SAN CARLOS, Calif., July 29, 2016 /PRNewswire/ -- Natera, Inc. (NASDAQ: NTRA), (NTRA), a leader in non-invasive genetic testing and the analysis of circulating cell-free DNA, applauds the new guidelines just released by the American College of Medical Genetics and Genomics (ACMG), supporting the use of non-invasive prenatal tests (NIPT/NIPS) as an optimal, initial option to screen for specific genetic conditions, such as Trisomy 21 (Down syndrome) during pregnancy.

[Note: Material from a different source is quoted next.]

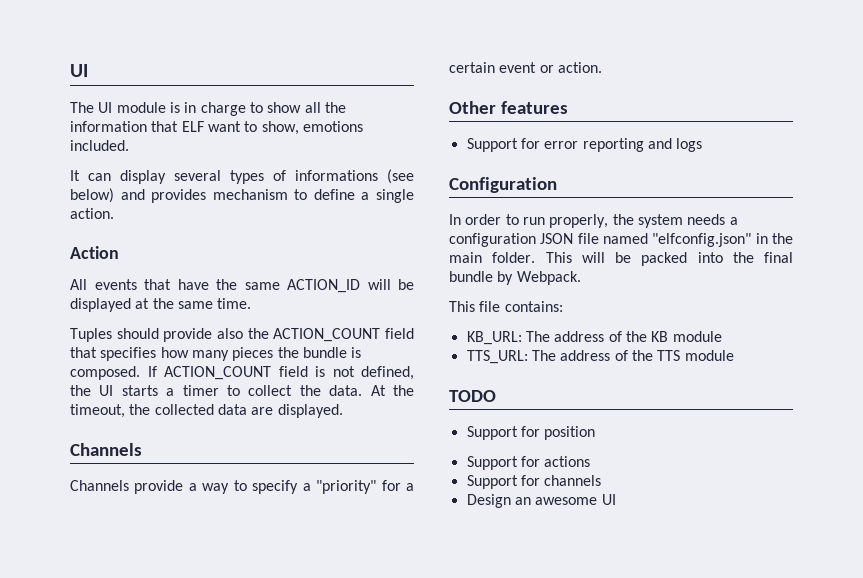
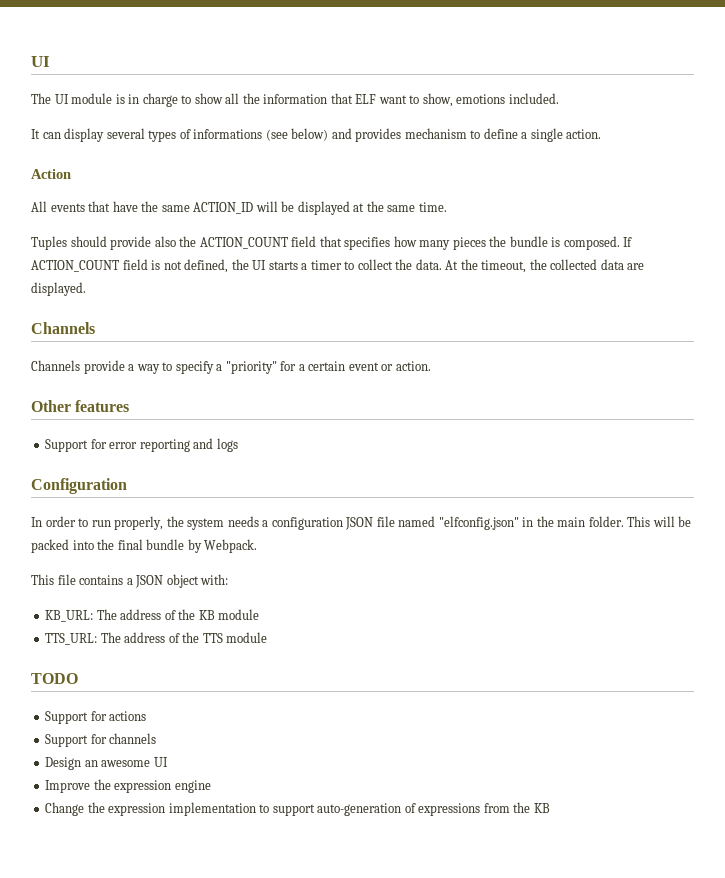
[504,301,563,312] contains: -> [79,574,229,588] contains a JSON object with:
[466,426,596,440] // Support for position -> (78, 678) none
(616, 499) none -> [45,779,211,793] [45,802,550,816] // Improve the expression engine // Change the expression implementation to support auto-generation of expressions from the KB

ACMG is the most recent medical society to advocate for broader adoption of NIPT, including recommendations that encourage NIPT as the optimal initial screening test for all pregnant women, regardless of age or other risk factors. These latest guidelines reflect the growing consensus among genetic experts that the clinical benefits of NIPT are superior to the existing conventional screening options, including Maternal Serum Screening (MSS).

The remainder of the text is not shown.